▶ **Task statement**: Quote all of the data exactly as given. Skip every picture it contains.

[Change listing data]

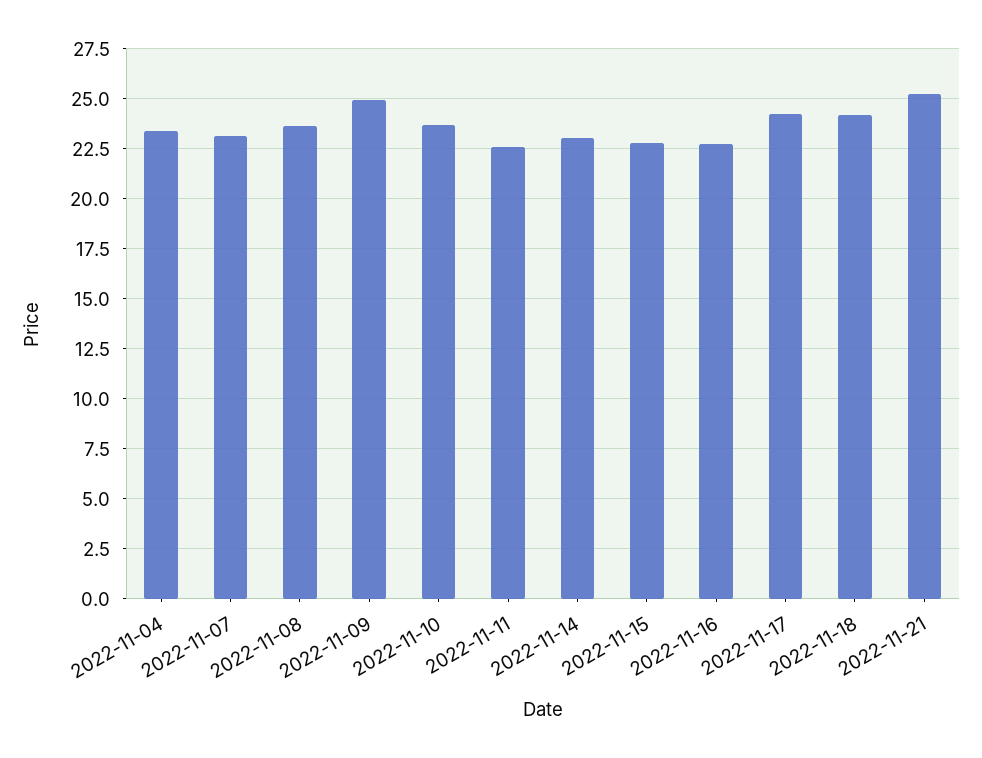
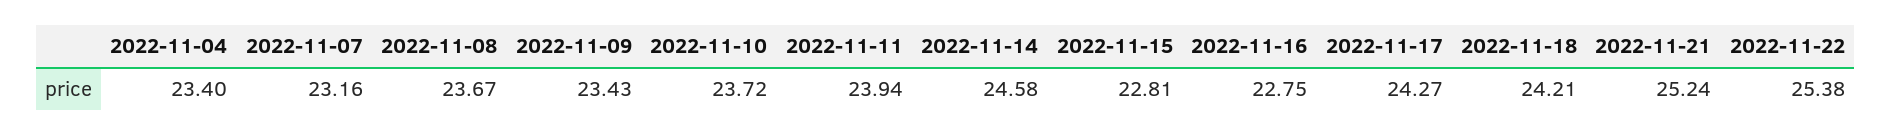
2022-11-09: 25 -> 23.43
2022-11-11: 22.5 -> 23.94
2022-11-14: 23 -> 24.58
2022-11-22: none -> 25.38

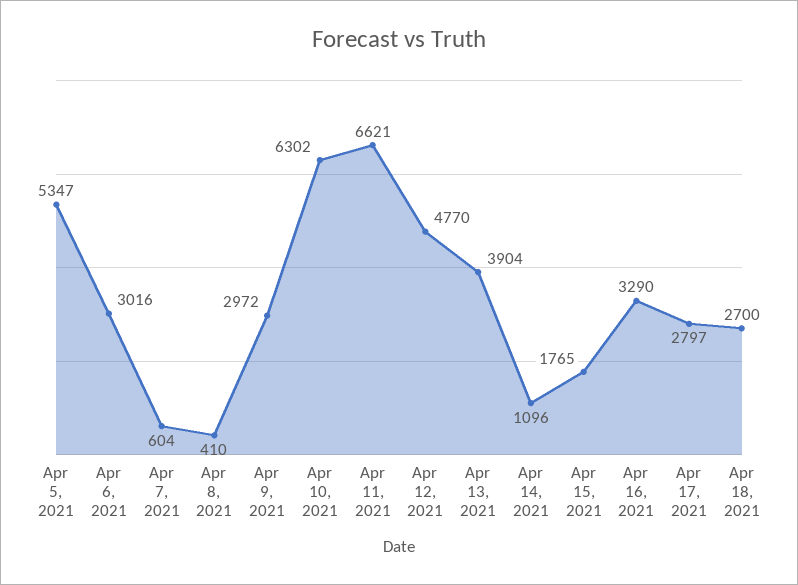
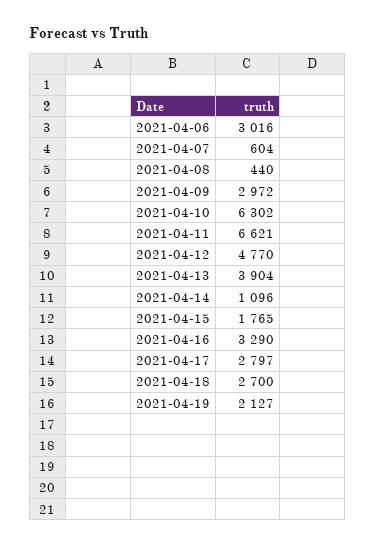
Apr 5, 2021: 5347 -> none
Apr 8, 2021: 410 -> 440
2021-04-19: none -> 2127

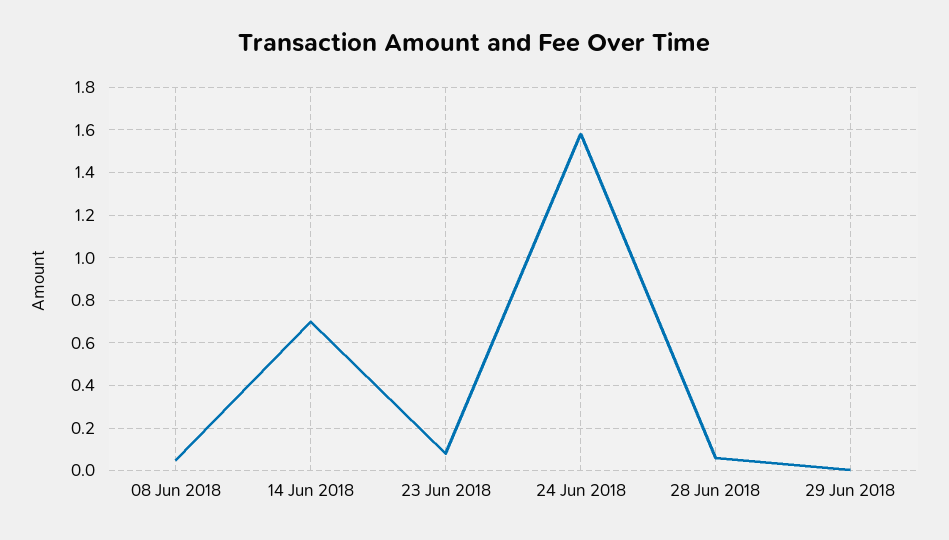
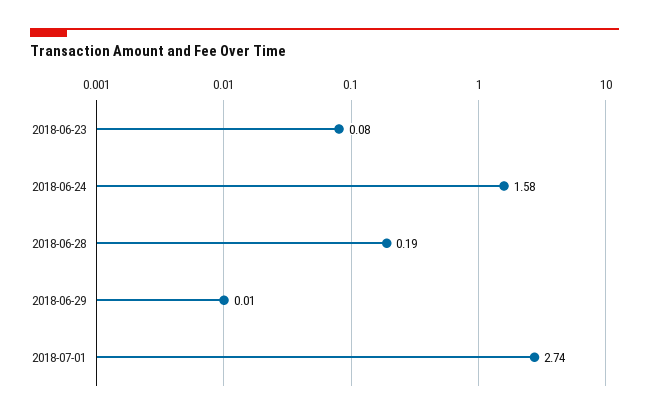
08 Jun 2018: 0.05 -> none
14 Jun 2018: 0.7 -> none
28 Jun 2018: 0.05 -> 0.19
2018-07-01: none -> 2.74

▶ **Answer to this problem**:
2022-11-09: 25 -> 23.43
2022-11-11: 22.5 -> 23.94
2022-11-14: 23 -> 24.58
2022-11-22: none -> 25.38

Apr 5, 2021: 5347 -> none
Apr 8, 2021: 410 -> 440
2021-04-19: none -> 2127

08 Jun 2018: 0.05 -> none
14 Jun 2018: 0.7 -> none
28 Jun 2018: 0.05 -> 0.19
2018-07-01: none -> 2.74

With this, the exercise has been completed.